▶ [MATERIAL FOR THIS EXERCISE]:
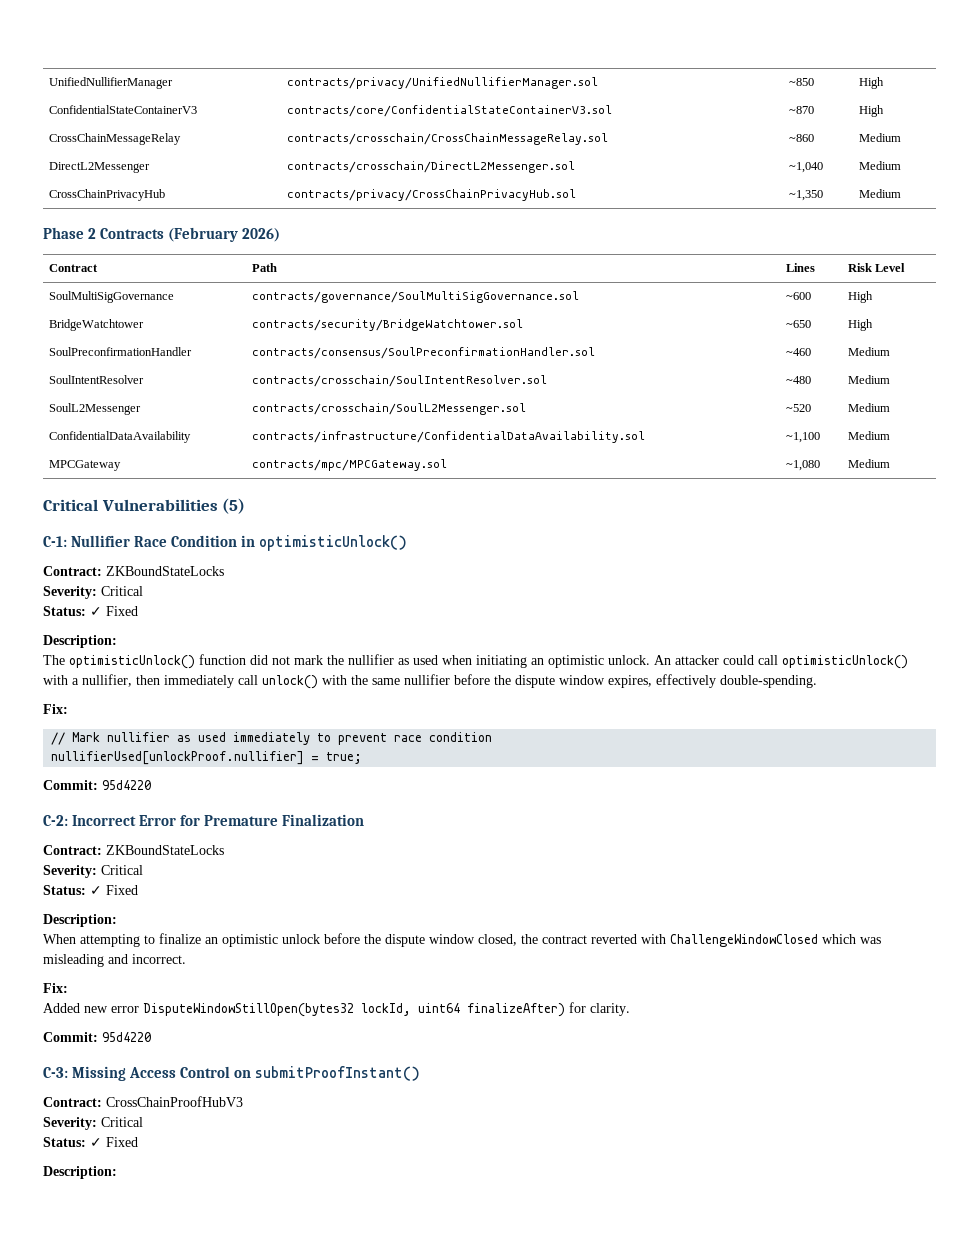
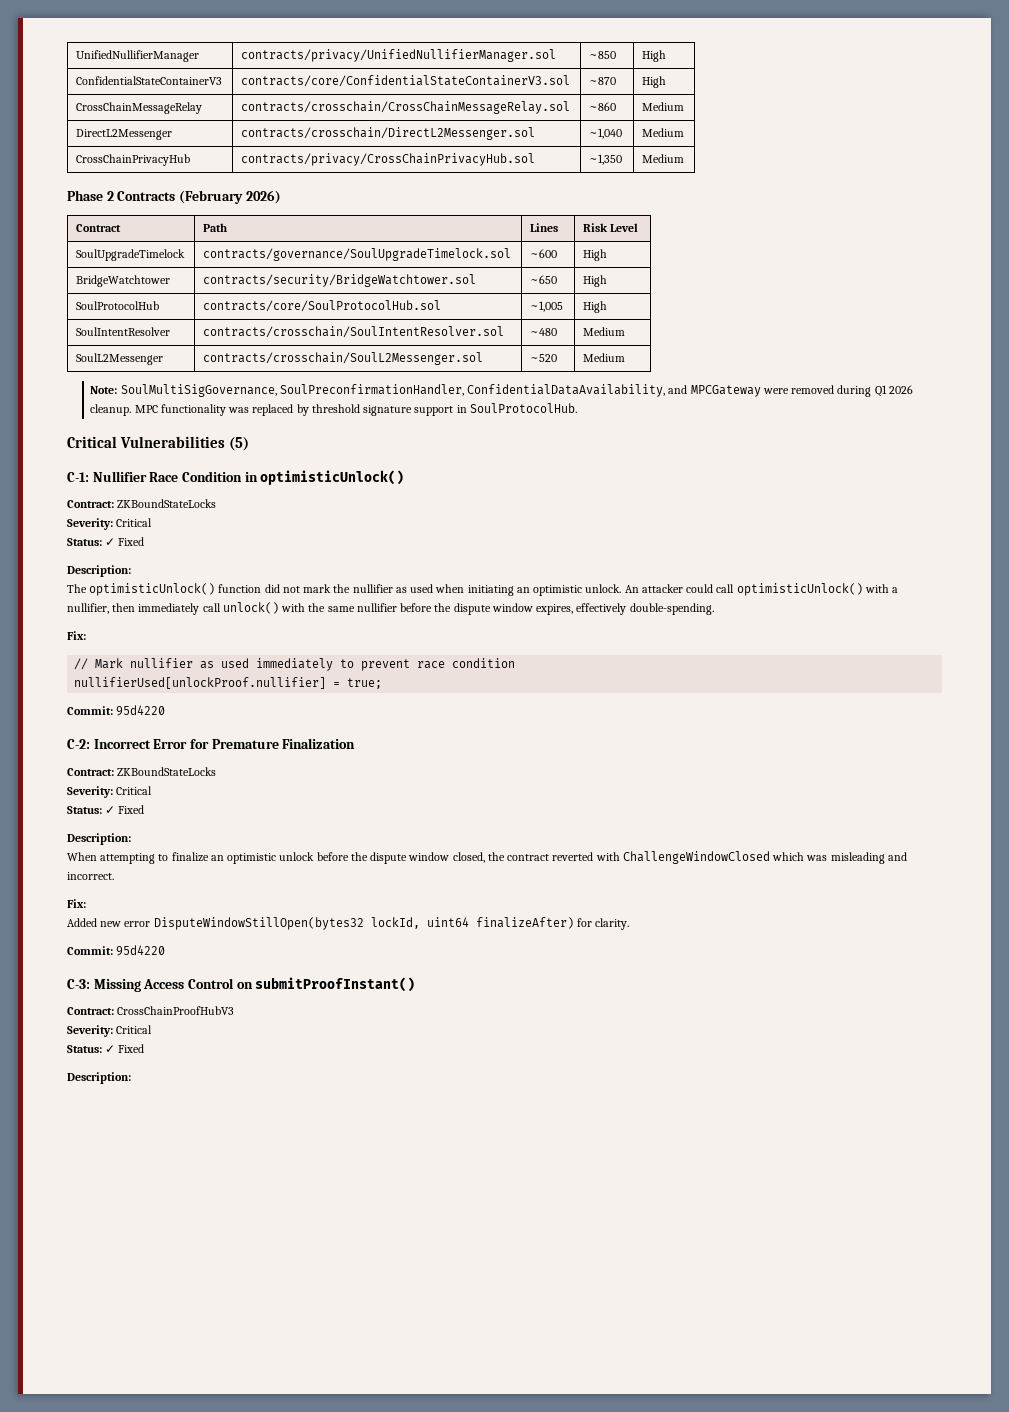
- SoulMultiSigGovernance | contracts/governance/SoulMultiSigGovernance.sol | ~600 | High
+ SoulUpgradeTimelock | contracts/governance/SoulUpgradeTimelock.sol | ~600 | High
- SoulPreconfirmationHandler | contracts/consensus/SoulPreconfirmationHandler.sol | ~460 | Medium
+ SoulProtocolHub | contracts/core/SoulProtocolHub.sol | ~1,005 | High
- ConfidentialDataAvailability | contracts/infrastructure/ConfidentialDataAvailability.sol | ~1,100 | Medium
- MPCGateway | contracts/mpc/MPCGateway.sol | ~1,080 | Medium
+ Note: SoulMultiSigGovernance, SoulPreconfirmationHandler, ConfidentialDataAvailability, and MPCGateway were removed during Q1 2026 cleanup. MPC functionality was replaced by threshold signature support in SoulProtocolHub.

▶ [YOUR TASK]: The lines to set down, exactly and with both ends included, run from the one containing "- ConfidentialDataAvailability |" to the last line of the data above.

▶ [RESPONSE TO THIS EXERCISE]:
- ConfidentialDataAvailability | contracts/infrastructure/ConfidentialDataAvailability.sol | ~1,100 | Medium
- MPCGateway | contracts/mpc/MPCGateway.sol | ~1,080 | Medium
+ Note: SoulMultiSigGovernance, SoulPreconfirmationHandler, ConfidentialDataAvailability, and MPCGateway were removed during Q1 2026 cleanup. MPC functionality was replaced by threshold signature support in SoulProtocolHub.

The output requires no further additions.